An assignment to ‘check out’ a new reading space is any bookworm’s dream job. I push the glass door and a smiling clerk ushers me into librarian Arati Desai’s new cabin. The Nehru Centre Library, founded in 1977, was crammed in the basement of Nehru Planetarium in a mere 5,000 square feet area since 1991, has moved in to an area of 10,000 square feet last month.
For a moment, my mind races back to my school library, which we frequented minutes before the first bell rang for the morning prayers, all of the 15 minutes of the short break and most of the lunch break and after the last bell rang to mark the end of day. Enid Blyton’s characters — Georgina from Mallory Towers, Fatty from Five Findouters and Moonface and Saucepan Man from The Faraway Tree — resurrect in my mind space.
The articulate and sprightly voice of Desai brings me back to reality and we delve deep into a conversation about the library’s origin and the role of a librarian in the tech-savvy world. “It’s true people don’t frequent libraries, but does that mean that a librarian should stop working?” questions Desai. She quotes SR Ranganathan, who is considered the father of library science in India. “He described the library as a growing organism. It must continue to grow,’ he said.”
Desai wants to reach out to the reader in the right way, and has plans to come out with a newsletter that highlights rare books in the collection, new collections and interesting books to draw more readers into the new space. “The entire catalogue is available online to the reader but to read, he must walk in,” assures Desai.
Technology has, in fact, stretched the role of a librarian. “There is so much to do,” says Desai “I am an information freak. Every morning I go through all the newspapers and magazines for interesting articles that can be documented.” The library uses the ‘alpha numeric’ system of cataloguing. In addition to the books and journal articles which are already on the catalogue, the library has a huge collection of about 1,50,000 newspaper clippings which are organised by using an alpha numeric system. Desai hands me a file, which contains a list of subjects that are used to classify and categorise the newspaper clippings.
Interestingly, the total length of the book shelves is 6115 feet that is around two kilometres in length!
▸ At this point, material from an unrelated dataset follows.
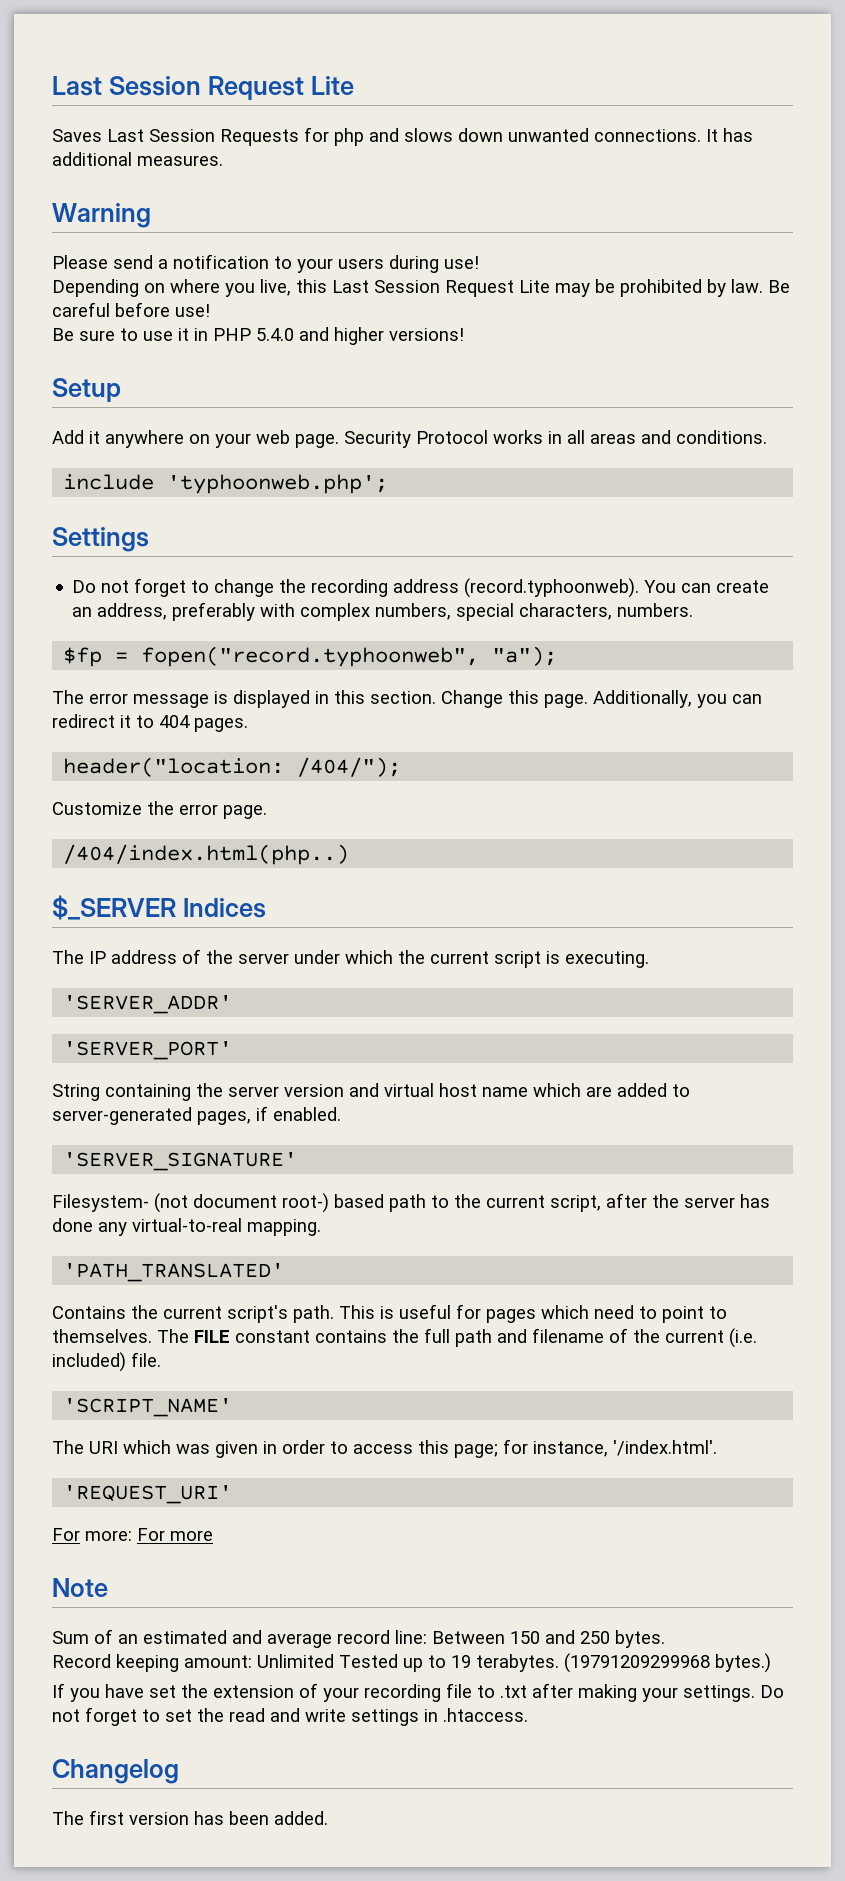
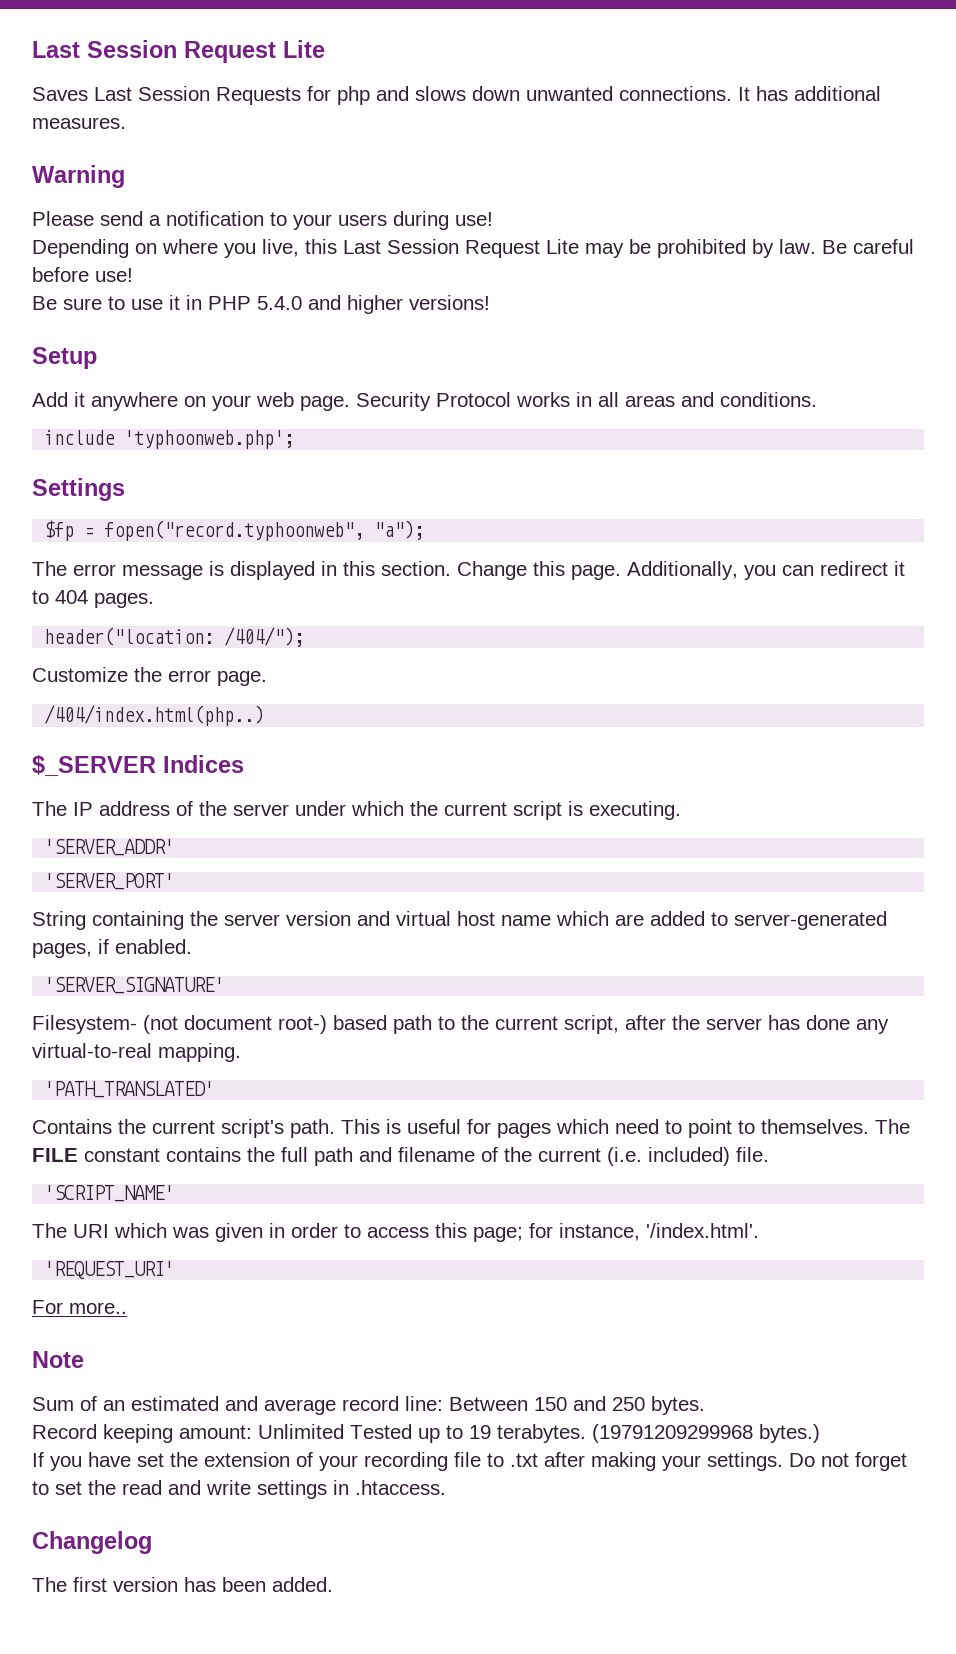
[72,578,770,598] [72,602,694,621] // Do not forget to change the recording address (record.typhoonweb). You can create an address, preferably with complex numbers, special characters, numbers. -> (125, 489) none
[85,1528,213,1541] more: For more -> [69,1302,127,1314] more..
A guided tour with Desai hints the mammoth task she undertakes along with her staff of five. The library has a vast Indian and world history section, philosophy, psychology and literature section and an extensive Jawaharlal Nehru, Mahatma Gandhi and Indira Gandhi collection. But the largest attraction is the astronomy and science section. The library contains rare books in every section. “You just have to spot the publishing date to recognise one,” she says.
At the end of the tour, she wishes me ‘happy reading’ and leaves me on the mezzanine floor with endless racks filled with books. “Does this section have CCTV cameras?” I blurt out. “No, but hand me your bag. I will deposit it at the exit,” she grins.
I start with the arts rack and pick The Post-impressionist by Belinda Thomson. The first chapter discusses the term post-impressionists. It was Roger Fly, an English artist, who, faced with the difficulty of presenting a haphazard exhibition of continental arts to an inexperienced English art clients titled the exhibition Manet and the The Post-impressionists. Strangely, George Seuret, Vincent Van Gogh, Paul Gaughin and Paul Cezanne were dead when the word was coined in 1910. I move on to Paul Sarte’s La Nausée, where he writes about the non-existence of adventure: “Adventures are stories and one does not live a story. One can tell it later, one can only see it from the outside.” I know I must come back for more of his philosophy.
I end my tour with the opening paragraph of Roald Dahl’s Going Solo: “A life is made up of a great number of small incidents and a small number of great ones.” To add to that, spending time in a library surely makes it to the latter.